[PATCH] tevent and threads - infrastructure improvements.

Jeremy Allison jra at samba.org
Wed Jul 22 23:40:06 UTC 2015


On Wed, Jul 22, 2015 at 04:21:55PM -0700, Jeremy Allison wrote:
> On Wed, Jul 22, 2015 at 04:12:08PM -0700, Jeremy Allison wrote:
> > On Thu, Jul 23, 2015 at 12:52:15AM +0200, Stefan (metze) Metzmacher wrote:
> > 
> > > Something like this would be better:
> > > 
> > > struct tevent_context *tevent_thread_proxy_context(struct tevent_context
> > > *main_ev);
> > > 
> > > The thread can then only schedule immediate events on the returned proxy
> > > context, this will wakeup the main_ev and move the immediate events from
> > > the proxy to the main_ev.
> > > 
> > > The immediate events can be preallocated in before starting the thread.
> > 
> > I don't get this.

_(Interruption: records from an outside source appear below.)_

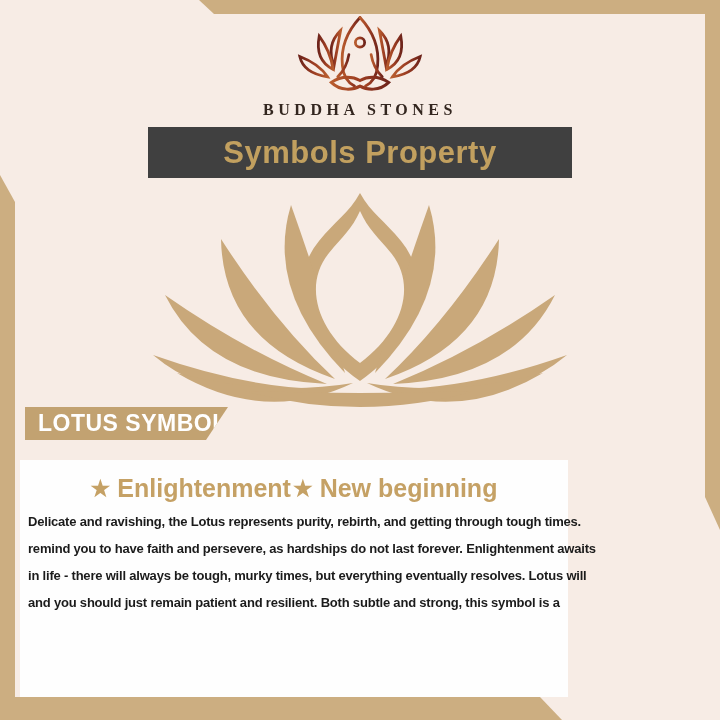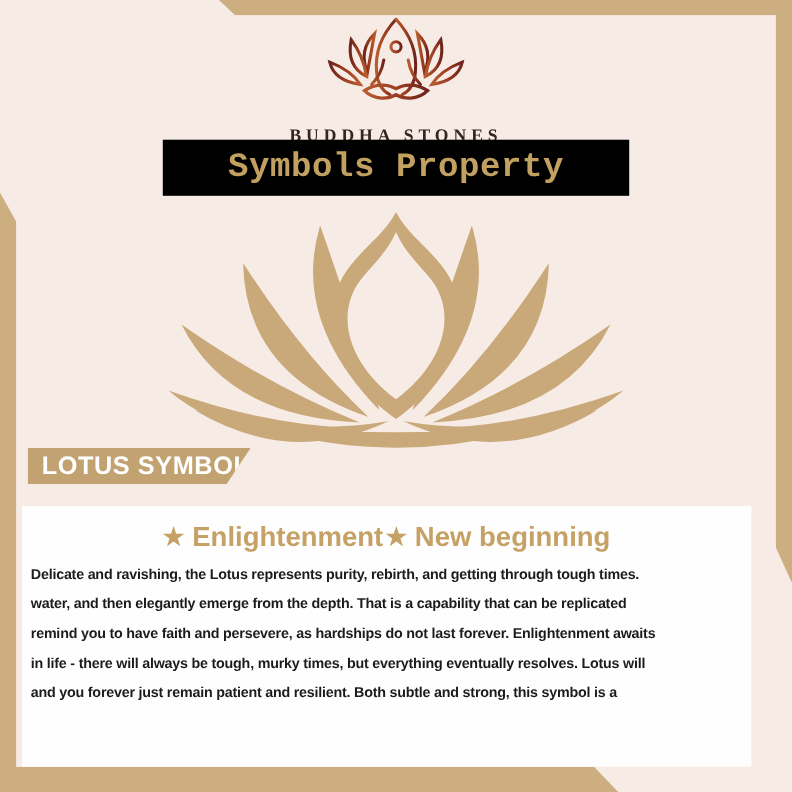"BUDDHA STONES" .brand { margin-top: 15px -> 1px }
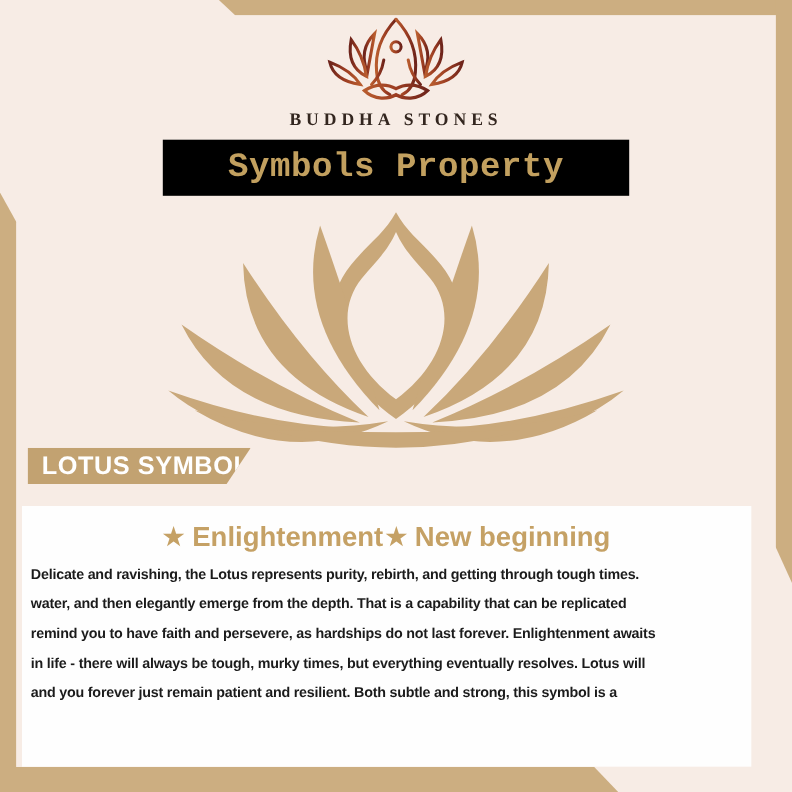"Symbols Property" .title-band { background: #000000 -> #404040; font-family: Liberation Mono, monospace -> none }
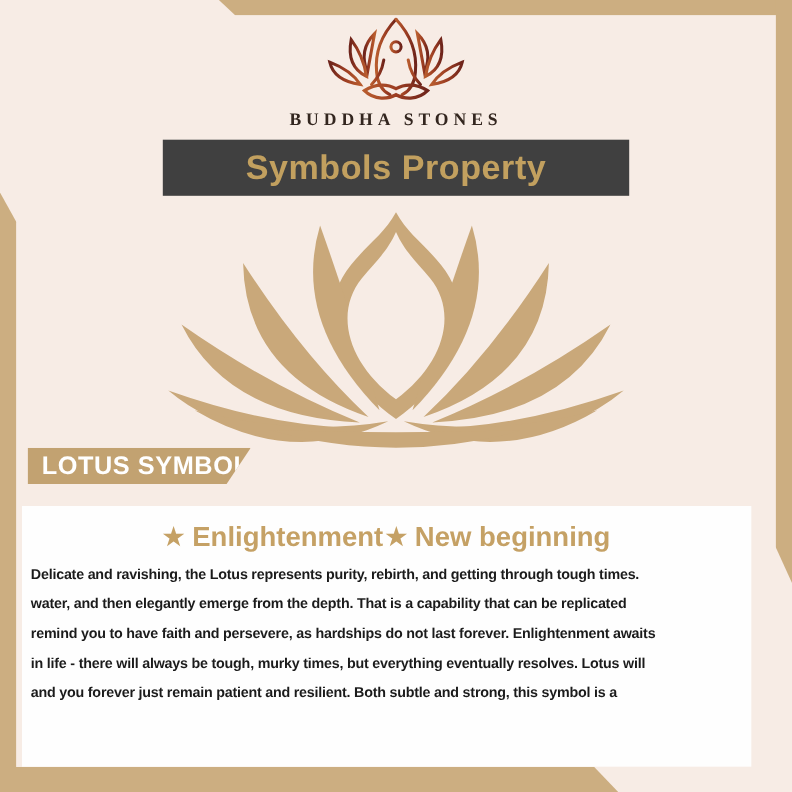"★ Enlightenment★ New beginning" .content-box { width: 663px -> 548px }
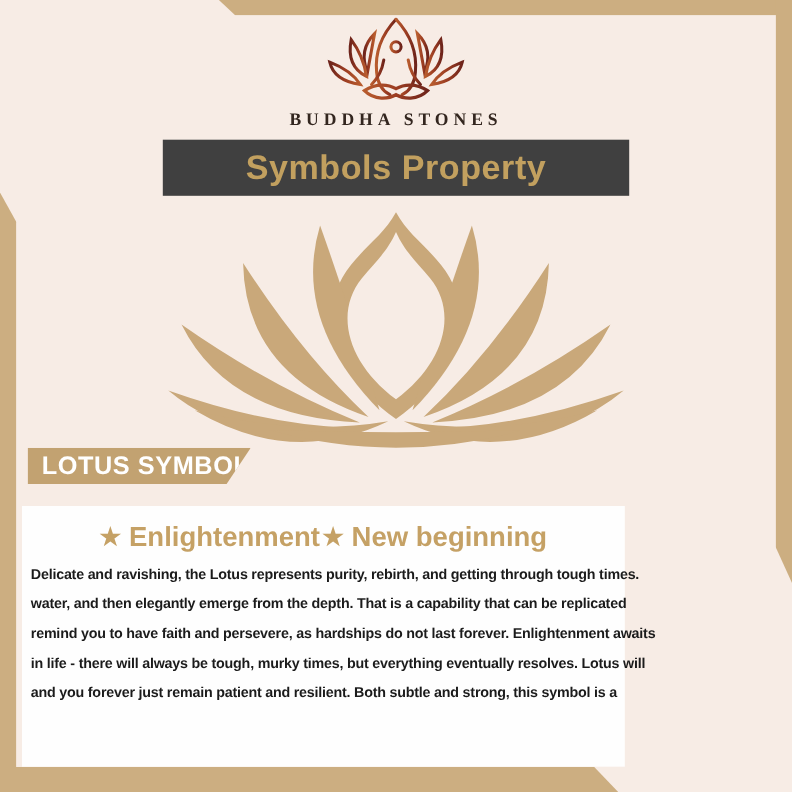"water, and then elegantly emerge" div { html: <div>water, and then elegantly emerge from the depth. That is a capability that can be replicated</div> -> none }
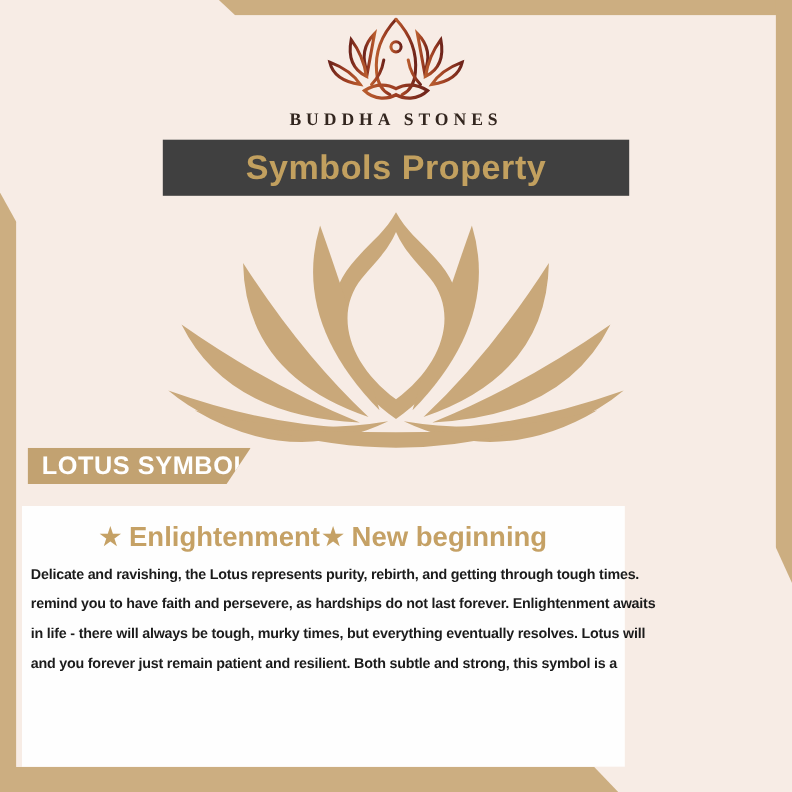"and you forever just remain" div { text: forever -> should }
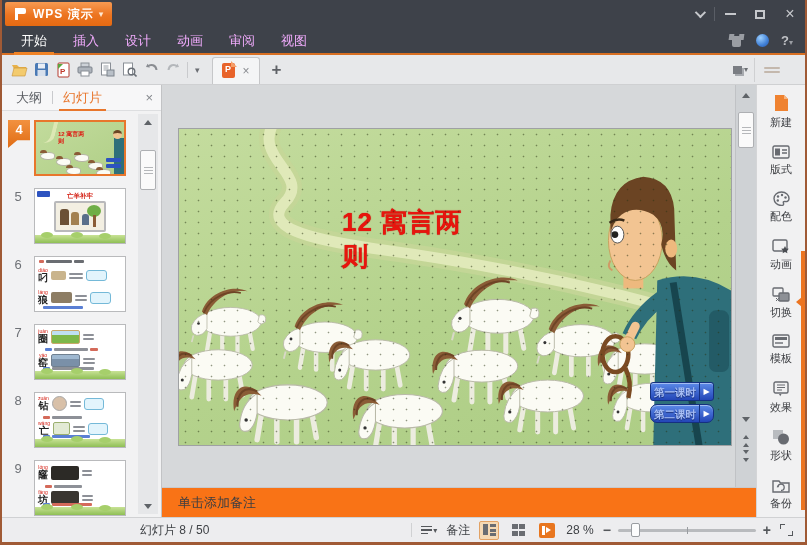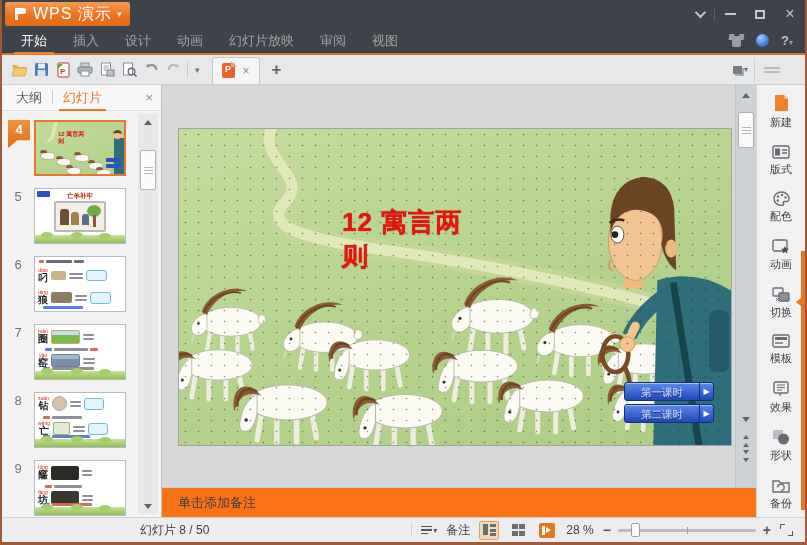"WPS 演示" .app-btn .app-label { font-size: 16px -> 12px; font-weight: normal -> bold }
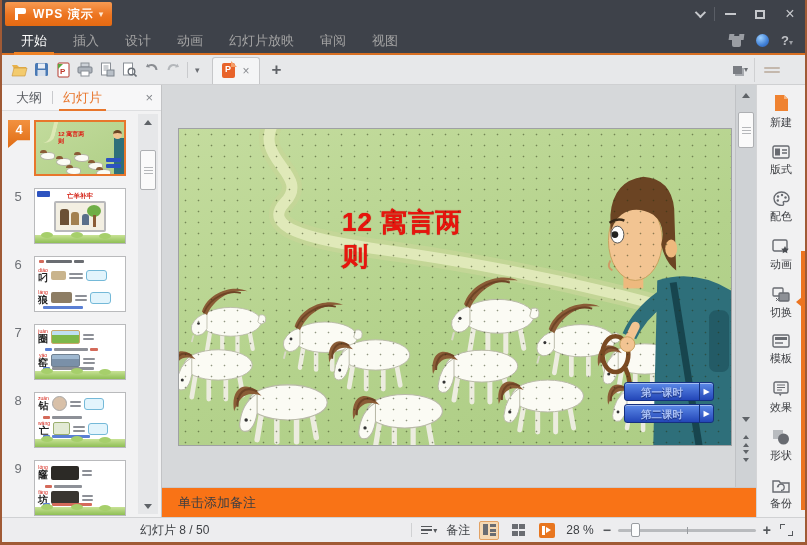"插入" .mtab { color: #a3a3a3 -> #f0abfc }
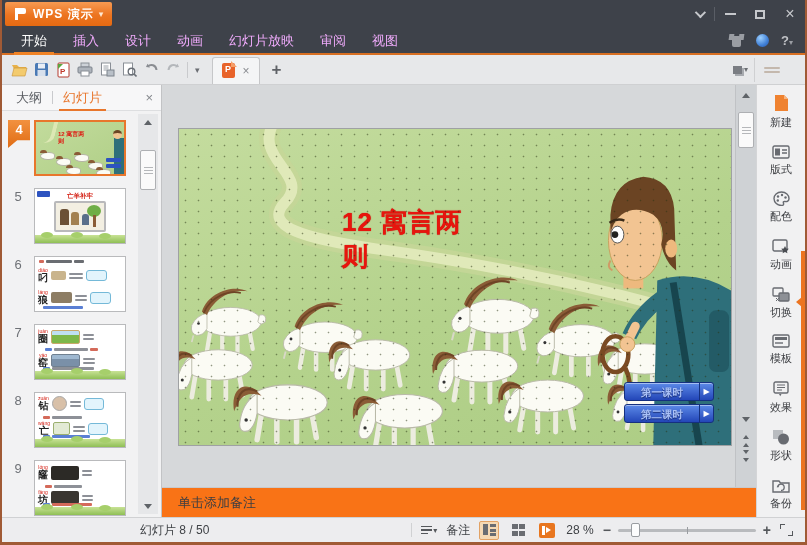"幻灯片放映" div.mtab { html: <div>幻灯片放映</div> -> none }
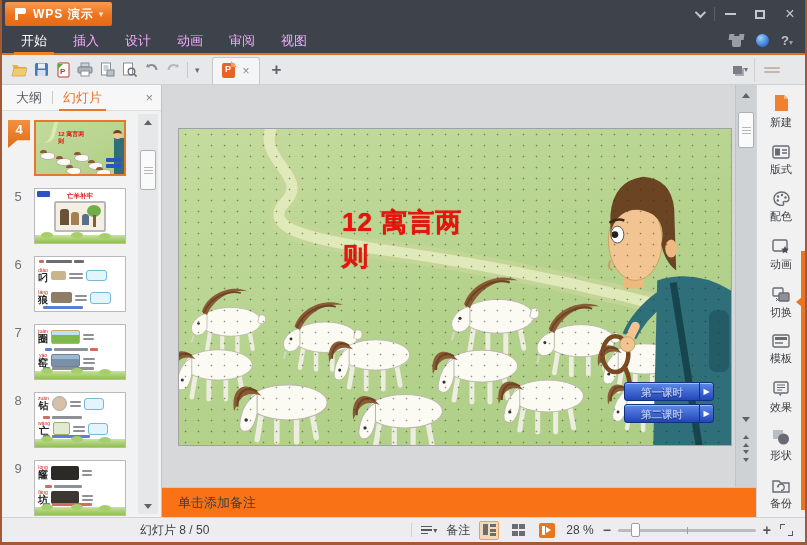"第一课时" .slide-btn { width: 90px -> 64px }
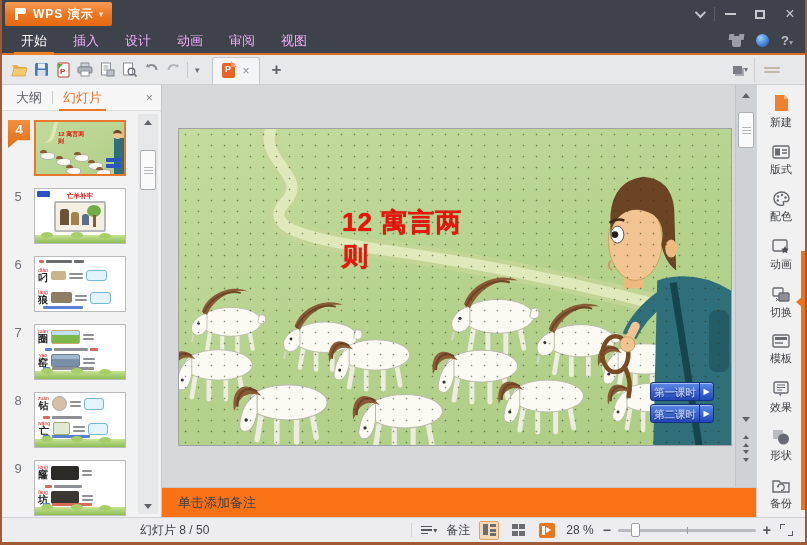"第二课时" .btn2 { border-radius: none -> 7px }
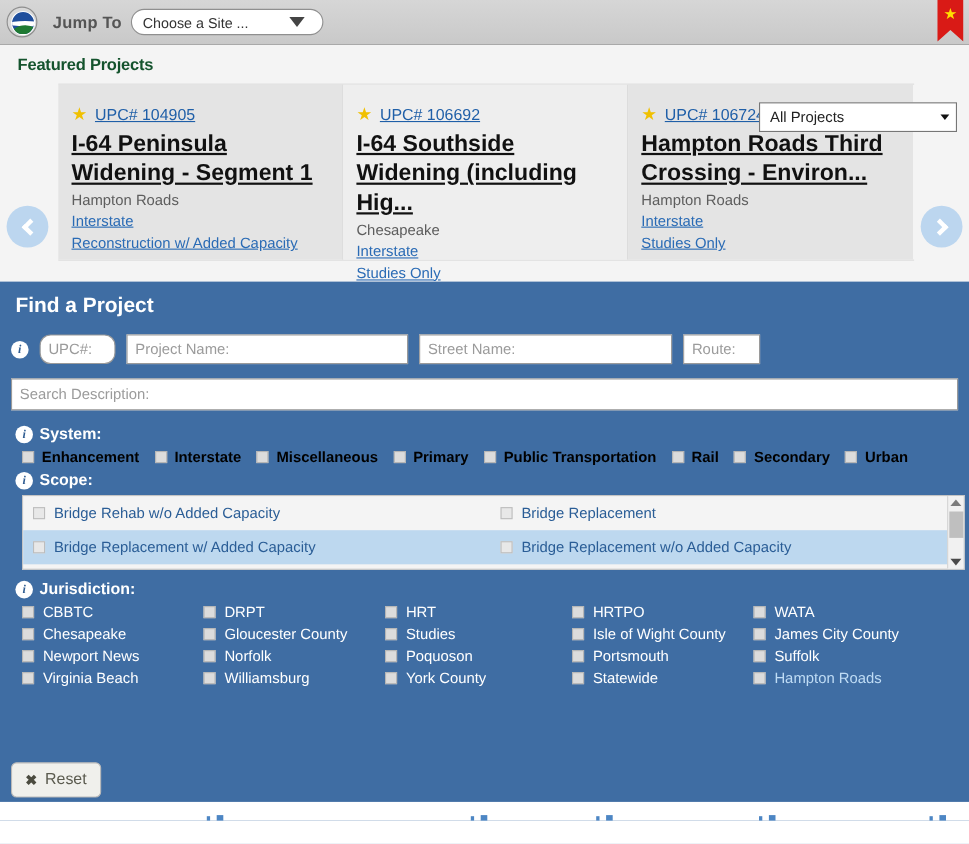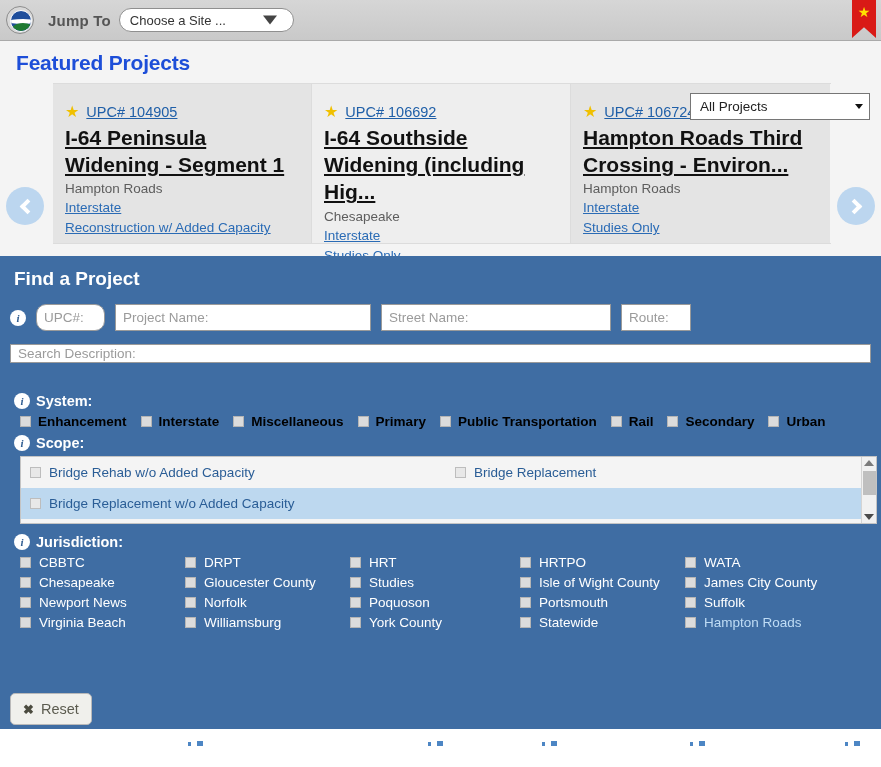"Featured Projects" .featured h2 { color: #1d4ed8 -> #14532d; font-size: 21px -> 15px }
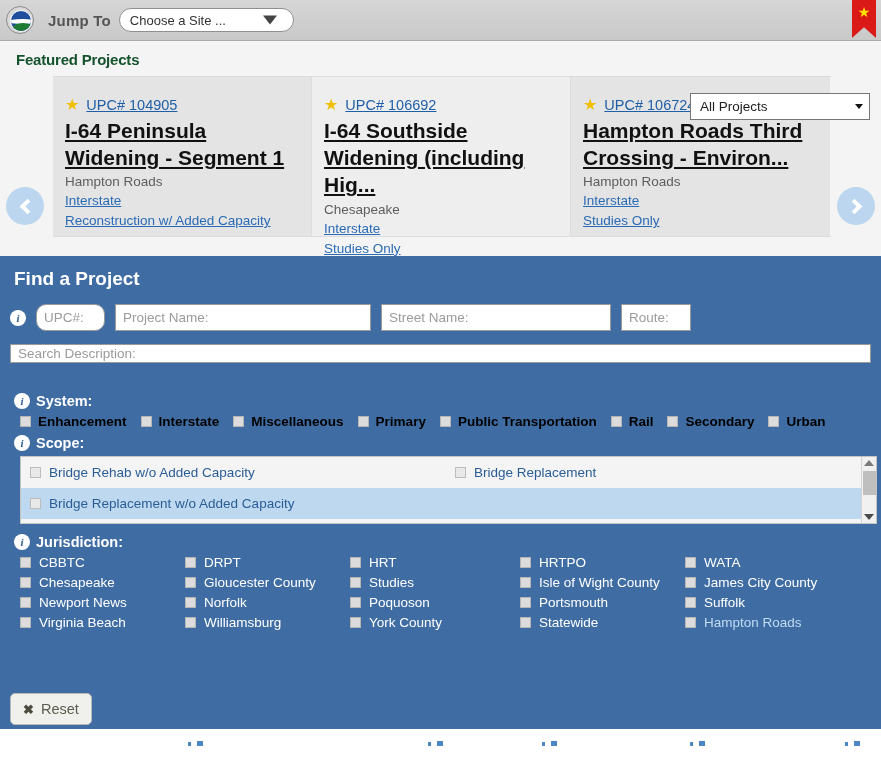"Search Description:" .txt.descf { height: 19px -> 29px; margin: 0 0 30px 0 -> 0 0 14px 0 }
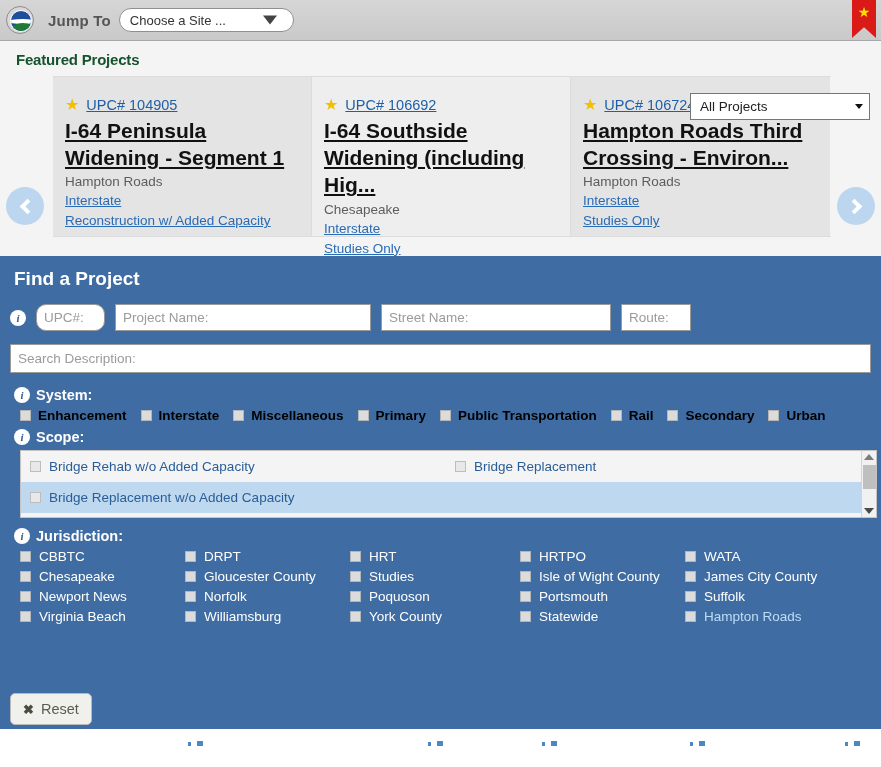"Bridge Replacement w/ Added Capacity" label.scope-cell { html: none -> <label> <span></span> <span>Bridge Replacement w/ Added Capacity</span> </label> }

Can you explain how this would be
> > used in the same way as ev_async_send() ?
> 
> More thing I don't get. Who calls tevent_thread_proxy_context() ?
> Is it the requesting thread ? If you're returning a struct tevent_context *
> that means internal changes to tevent_immediate when you schedule
> to decide if it's a regular context or a "proxy" context. As I've
> said, preallocation is a non-starter for scalable use so I think
> I need to see sample client code before I can understand your
> thinking here.
> 
> Also the code I posted has no internal changes to existing
> tevent code, which is a big plus for me.

Oh yeah, one more thing (sorry, getting a gut reaction
to this as I think about it more :-).

Returning a "proxy" struct tevent_context *
from a call like tevent_thread_proxy_context()
is a really bad API decision.

It pretends to be a regular struct tevent_context *,
but it's not in that the only thing you can do with
it is call tevent_create_immediate() on it - you
shouldn't be able to call tevent_add_fd() or
tevent_add_time() on it as that wouldn't have any
meaning. But the coder doesn't realize that - it
just apprears to be a regular struct tevent_context *
to them - only convention says otherwise.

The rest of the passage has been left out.